What lines below include the word "дуги"? Copy each one.

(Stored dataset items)
################
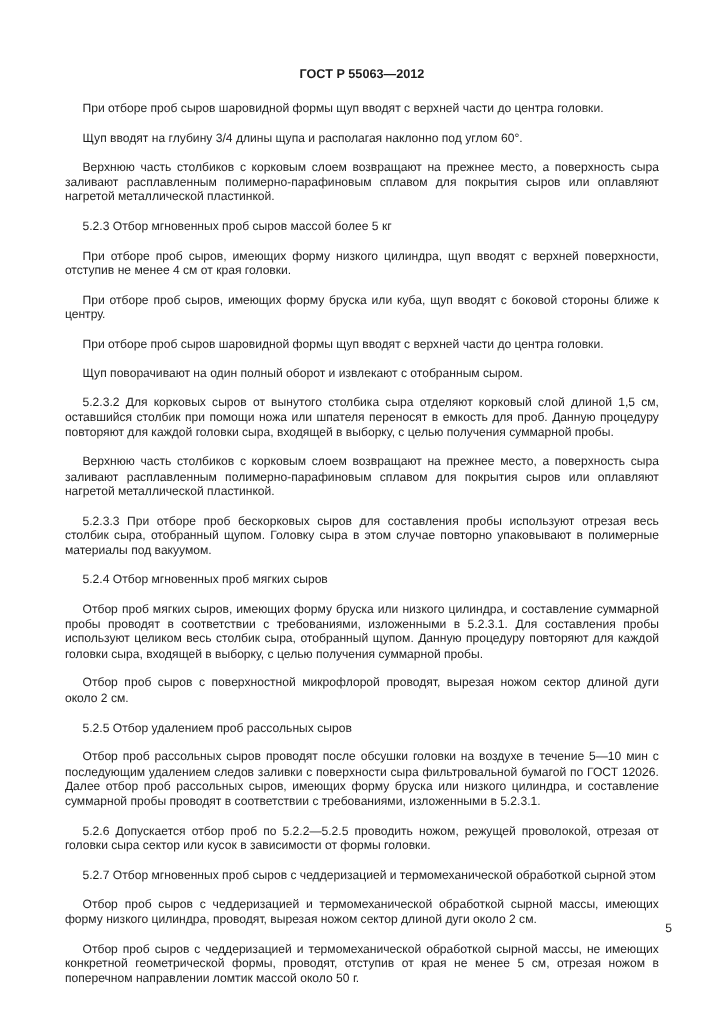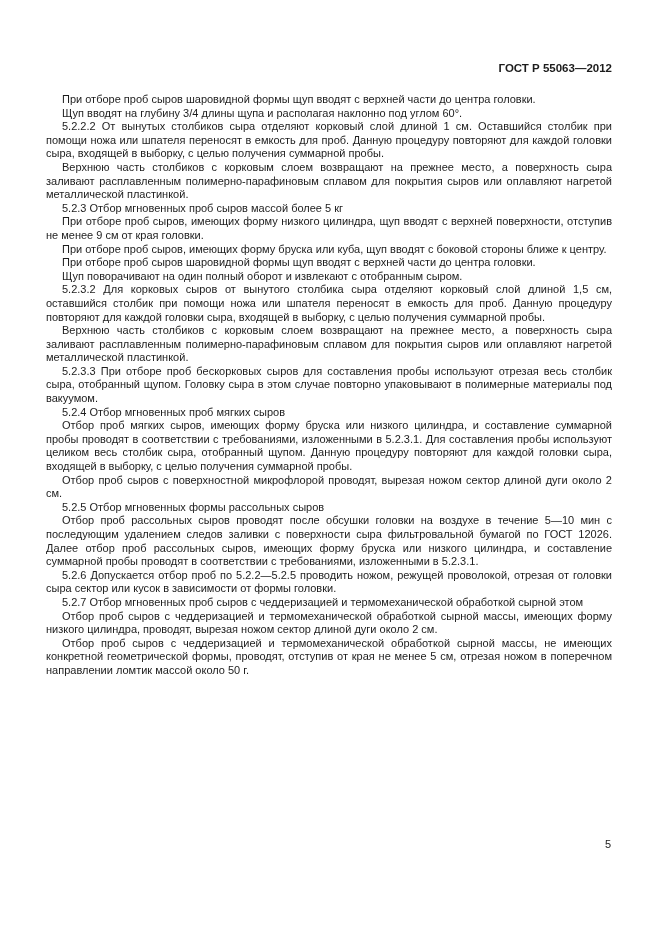--- a/index.html
+++ b/index.html
@@ -16,28 +16,28 @@
     color: #1c1c1c;
     overflow: hidden;
   }
   .content {
     position: absolute;
     left: 46px;
     top: 62px;
     width: 566px;
   }
   .doc-header {
-    text-align: right;
+    text-align: center;
     font-weight: bold;
     font-size: 11.5px;
     line-height: 13px;
     margin: 0 0 18px 0;
   }
   .para, .heading {
-    margin: 0;
+    margin: 13px;
     font-size: 11px;
     line-height: 13.6px;
     text-align: justify;
     text-indent: 16px;
   }
   .heading {
     font-weight: normal;
   }
   .page-number {
     position: absolute;
@@ -49,34 +49,33 @@
 </style>
 </head>
 <body>
 
 <div class="page">
   <div class="content">
     <div class="doc-header">ГОСТ Р 55063—2012</div>
 
     <p class="para">При отборе проб сыров шаровидной формы щуп вводят с верхней части до центра головки.</p>
     <p class="para">Щуп вводят на глубину 3/4 длины щупа и располагая наклонно под углом 60°.</p>
-    <p class="para">5.2.2.2 От вынутых столбиков сыра отделяют корковый слой длиной 1 см. Оставшийся столбик при помощи ножа или шпателя переносят в емкость для проб. Данную процедуру повторяют для каждой головки сыра, входящей в выборку, с целью получения суммарной пробы.</p>
     <p class="para">Верхнюю часть столбиков с корковым слоем возвращают на прежнее место, а поверхность сыра заливают расплавленным полимерно-парафиновым сплавом для покрытия сыров или оплавляют нагретой металлической пластинкой.</p>
     <p class="heading">5.2.3 Отбор мгновенных проб сыров массой более 5 кг</p>
-    <p class="para">При отборе проб сыров, имеющих форму низкого цилиндра, щуп вводят с верхней поверхности, отступив не менее 9 см от края головки.</p>
+    <p class="para">При отборе проб сыров, имеющих форму низкого цилиндра, щуп вводят с верхней поверхности, отступив не менее 4 см от края головки.</p>
     <p class="para">При отборе проб сыров, имеющих форму бруска или куба, щуп вводят с боковой стороны ближе к центру.</p>
     <p class="para">При отборе проб сыров шаровидной формы щуп вводят с верхней части до центра головки.</p>
     <p class="para">Щуп поворачивают на один полный оборот и извлекают с отобранным сыром.</p>
     <p class="para">5.2.3.2 Для корковых сыров от вынутого столбика сыра отделяют корковый слой длиной 1,5 см, оставшийся столбик при помощи ножа или шпателя переносят в емкость для проб. Данную процедуру повторяют для каждой головки сыра, входящей в выборку, с целью получения суммарной пробы.</p>
     <p class="para">Верхнюю часть столбиков с корковым слоем возвращают на прежнее место, а поверхность сыра заливают расплавленным полимерно-парафиновым сплавом для покрытия сыров или оплавляют нагретой металлической пластинкой.</p>
     <p class="para">5.2.3.3 При отборе проб бескорковых сыров для составления пробы используют отрезая весь столбик сыра, отобранный щупом. Головку сыра в этом случае повторно упаковывают в полимерные материалы под вакуумом.</p>
     <p class="heading">5.2.4 Отбор мгновенных проб мягких сыров</p>
     <p class="para">Отбор проб мягких сыров, имеющих форму бруска или низкого цилиндра, и составление суммарной пробы проводят в соответствии с требованиями, изложенными в 5.2.3.1. Для составления пробы используют целиком весь столбик сыра, отобранный щупом. Данную процедуру повторяют для каждой головки сыра, входящей в выборку, с целью получения суммарной пробы.</p>
     <p class="para">Отбор проб сыров с поверхностной микрофлорой проводят, вырезая ножом сектор длиной дуги около 2 см.</p>
-    <p class="heading">5.2.5 Отбор мгновенных формы рассольных сыров</p>
+    <p class="heading">5.2.5 Отбор удалением проб рассольных сыров</p>
     <p class="para">Отбор проб рассольных сыров проводят после обсушки головки на воздухе в течение 5—10 мин с последующим удалением следов заливки с поверхности сыра фильтровальной бумагой по ГОСТ 12026. Далее отбор проб рассольных сыров, имеющих форму бруска или низкого цилиндра, и составление суммарной пробы проводят в соответствии с требованиями, изложенными в 5.2.3.1.</p>
     <p class="para">5.2.6 Допускается отбор проб по 5.2.2—5.2.5 проводить ножом, режущей проволокой, отрезая от головки сыра сектор или кусок в зависимости от формы головки.</p>
     <p class="heading">5.2.7 Отбор мгновенных проб сыров с чеддеризацией и термомеханической обработкой сырной этом</p>
     <p class="para">Отбор проб сыров с чеддеризацией и термомеханической обработкой сырной массы, имеющих форму низкого цилиндра, проводят, вырезая ножом сектор длиной дуги около 2 см.</p>
     <p class="para">Отбор проб сыров с чеддеризацией и термомеханической обработкой сырной массы, не имеющих конкретной геометрической формы, проводят, отступив от края не менее 5 см, отрезая ножом в поперечном направлении ломтик массой около 50 г.</p>
   </div>
 
   <div class="page-number">5</div>
 </div>
 

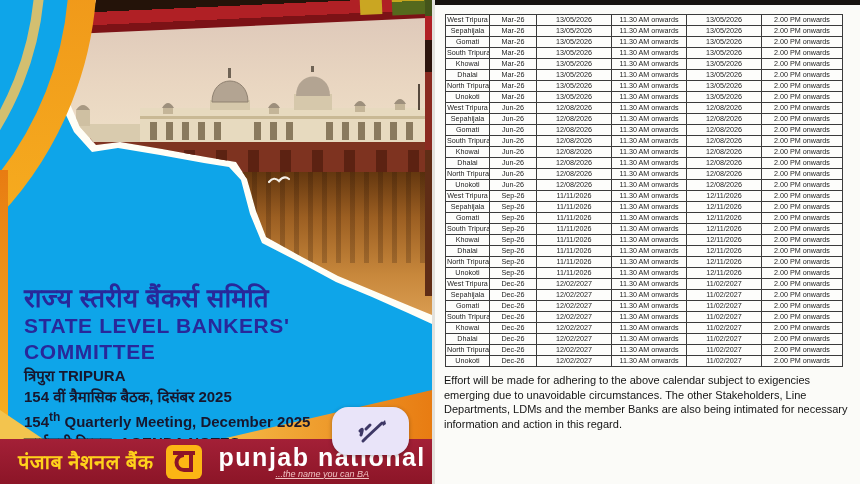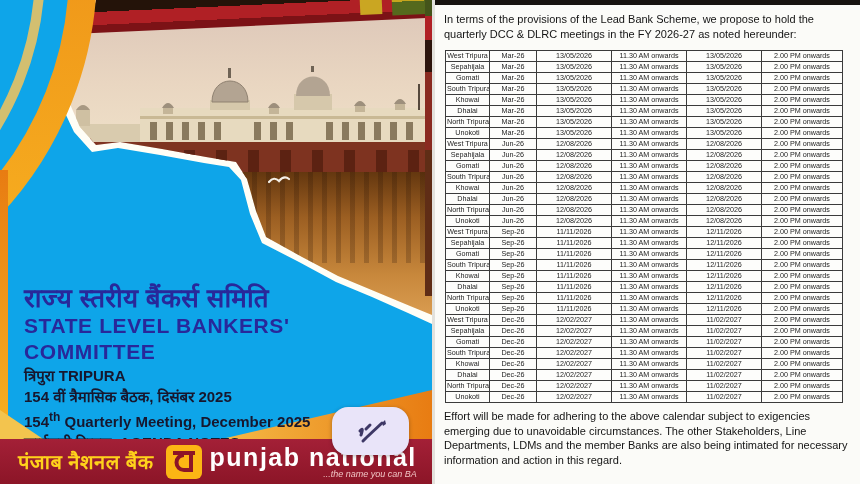--- a/index.html
+++ b/index.html
@@ -36,23 +36,23 @@
   .t-sub { font-size:15px; font-weight:bold; color:#17172e; line-height:21px; }
   .t-sub:first-of-type { margin-top:7px; }
   .t-sub sup { font-size:12px; }
 
   .footer-bar { position:absolute; left:0; bottom:0; width:432px; height:45px;
     background:linear-gradient(180deg,#a32037,#8c1527); display:flex; align-items:center; overflow:hidden; white-space:nowrap; }
   .bank-hi-wrap { margin-left:18px; display:flex; flex-direction:row; }
   .bank-hi { color:#ffd21b; font-weight:bold; font-size:20px; line-height:20px; letter-spacing:.5px; }
   .bank-hi-tag { color:#ffd21b; font-size:9.5px; text-align:right; margin-top:1px; }
   .pnb-logo { margin-left:12px; flex:none; }
-  .bank-en-wrap { margin-left:8px; display:flex; flex-direction:column; }
+  .bank-en-wrap { margin-left:17px; display:flex; flex-direction:column; }
   .bank-en { color:#ffffff; font-weight:bold; font-size:25px; line-height:24px; letter-spacing:1.5px; }
-  .bank-en-tag { color:#f0c3c3; font-size:9px; font-style:italic; text-align:right; margin-top:0; }
+  .bank-en-tag { color:#f0c3c3; font-size:9px; font-style:italic; text-align:center; margin-top:0;text-decoration:underline; }
 
   .edit-btn { position:absolute; left:332px; top:407px; width:77px; height:48px; background:#e9e4f9;
     border-radius:16px; box-shadow:0 1px 4px rgba(0,0,0,.3); display:flex; align-items:center; justify-content:center; cursor:pointer; }
 
   
   .right-panel { position:relative; width:428px; height:484px; background:#fbfbf8; flex:none; border-left:3px solid #e3e2dd; overflow:hidden; }
   .page-top-edge { width:100%; height:5px; background:#171310; }
   .intro { margin:7px 6px 0 9px; font-size:11px; line-height:14.5px; color:#141414; }
   table.meet { border-collapse:collapse; table-layout:fixed; width:397px; margin:9px 0 0 10px; background:#fdfdfb; }
   table.meet th, table.meet td { border:1px solid #3b3b3b; text-align:center; vertical-align:middle; color:#1d1d1d; overflow:hidden; padding:0 1px; }
@@ -202,21 +202,20 @@
           <path d="M12 12 L16 8"></path>
         </g>
         <path d="M28 6 l3 -3 l1 4 l-3 2 z" fill="#3e3866"></path>
       </svg>
     </div>
   </div>
 
   <div class="right-panel">
     <div class="page-top-edge"></div>
 
-    <p class="intro">In terms of the provisions of the Lead Bank Scheme, we propose to hold the quarterly DCC &amp; DLRC meetings in the FY 2026-27 as noted hereunder:</p>
 
     <table class="meet">
       <colgroup id="meet-cols">
           <col style="width: 44px;">
           <col style="width: 47px;">
           <col style="width: 75px;">
           <col style="width: 75px;">
           <col style="width: 75px;">
           <col style="width: 81px;">
         </colgroup>

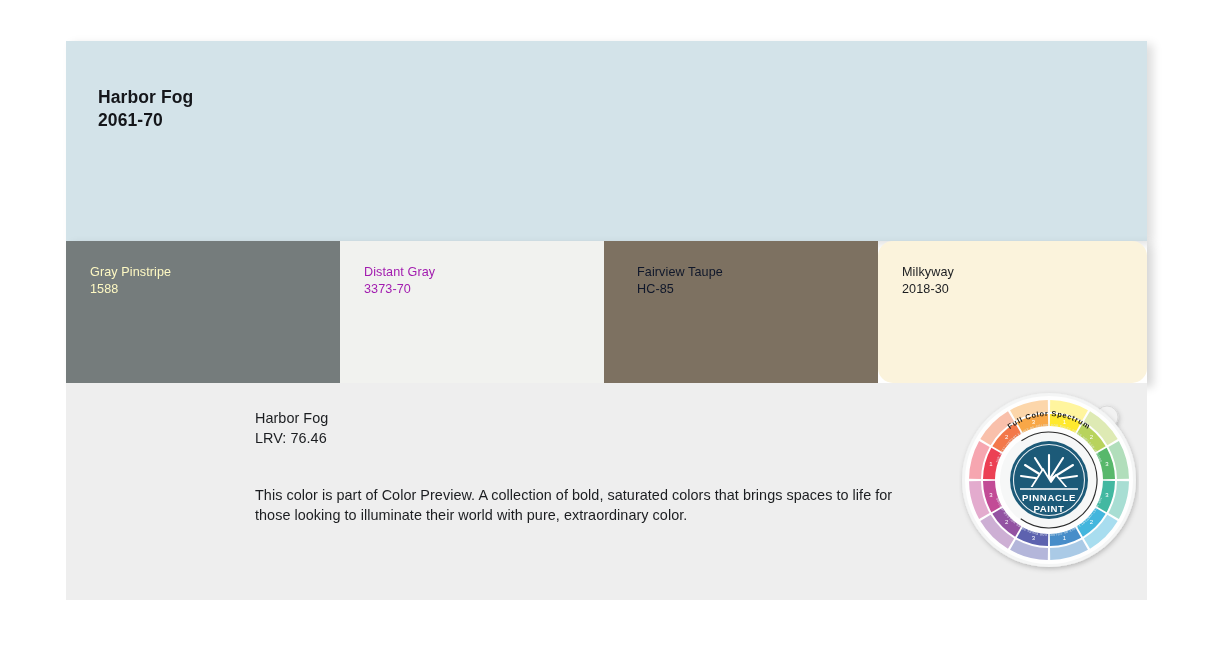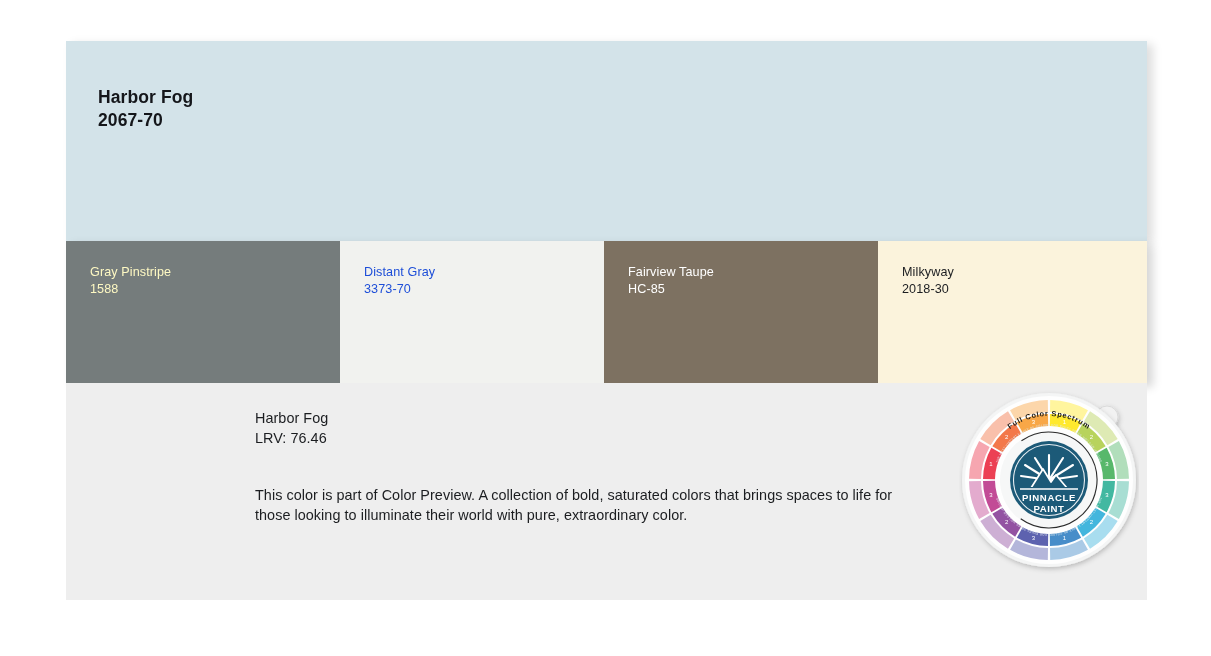--- a/index.html
+++ b/index.html
@@ -37,21 +37,21 @@
   .swatch-row {
     position: relative;
     display: flex;
     width: 1081px; height: 142px;
     box-shadow: 6px 4px 9px rgba(0,0,0,0.16);
   }
   .swatch { position: relative; height: 142px; }
   .swatch:nth-child(1) { width: 274px; }
   .swatch:nth-child(2) { width: 264px; }
   .swatch:nth-child(3) { width: 274px; }
-  .swatch:nth-child(4) { width: 269px; }
+  .swatch:nth-child(4) { width: 269px; border-radius: 15px; }
   .swatch-label {
     position: absolute;
     left: 24px; top: 23px;
     font-size: 12.6px;
     line-height: 1.37;
     color: #1b1d20;
     letter-spacing: 0.1px;
   }
   .swatch-label .ln { display: block; }
 
@@ -116,39 +116,39 @@
 </style>
 </head>
 <body>
 
 <div id="root">
   <div class="card">
 
     <div class="hero" style="background: rgb(211, 227, 233);">
       <div class="hero-label">
         <span class="ln">Harbor Fog</span>
-        <span class="ln">2067-70</span>
+        <span class="ln">2061-70</span>
       </div>
     </div>
 
     <div class="swatch-row">
       <div class="swatch" style="background: rgb(117, 124, 124);">
         <div class="swatch-label" style="color: #fef9c3;">
           <span class="ln">Gray Pinstripe</span>
           <span class="ln">1588</span>
         </div>
       </div>
       <div class="swatch" style="background: rgb(241, 242, 239);">
-        <div class="swatch-label" style="color: #1d4ed8;">
+        <div class="swatch-label" style="color: #a21caf;">
           <span class="ln">Distant Gray</span>
           <span class="ln">3373-70</span>
         </div>
       </div>
       <div class="swatch" style="background: rgb(125, 113, 97);">
-        <div class="swatch-label" style="color: #ffffff;">
+        <div class="swatch-label" style="color: #0f172a; margin-left: 9px;">
           <span class="ln">Fairview Taupe</span>
           <span class="ln">HC-85</span>
         </div>
       </div>
       <div class="swatch" style="background: rgb(251, 243, 220);">
         <div class="swatch-label" style="color: rgb(27, 29, 32);">
           <span class="ln">Milkyway</span>
           <span class="ln">2018-30</span>
         </div>
       </div>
################
ANSWER SECTION =>
     <p class="para">Отбор проб сыров с поверхностной микрофлорой проводят, вырезая ножом сектор длиной дуги около 2 см.</p>
     <p class="para">Отбор проб сыров с чеддеризацией и термомеханической обработкой сырной массы, имеющих форму низкого цилиндра, проводят, вырезая ножом сектор длиной дуги около 2 см.</p>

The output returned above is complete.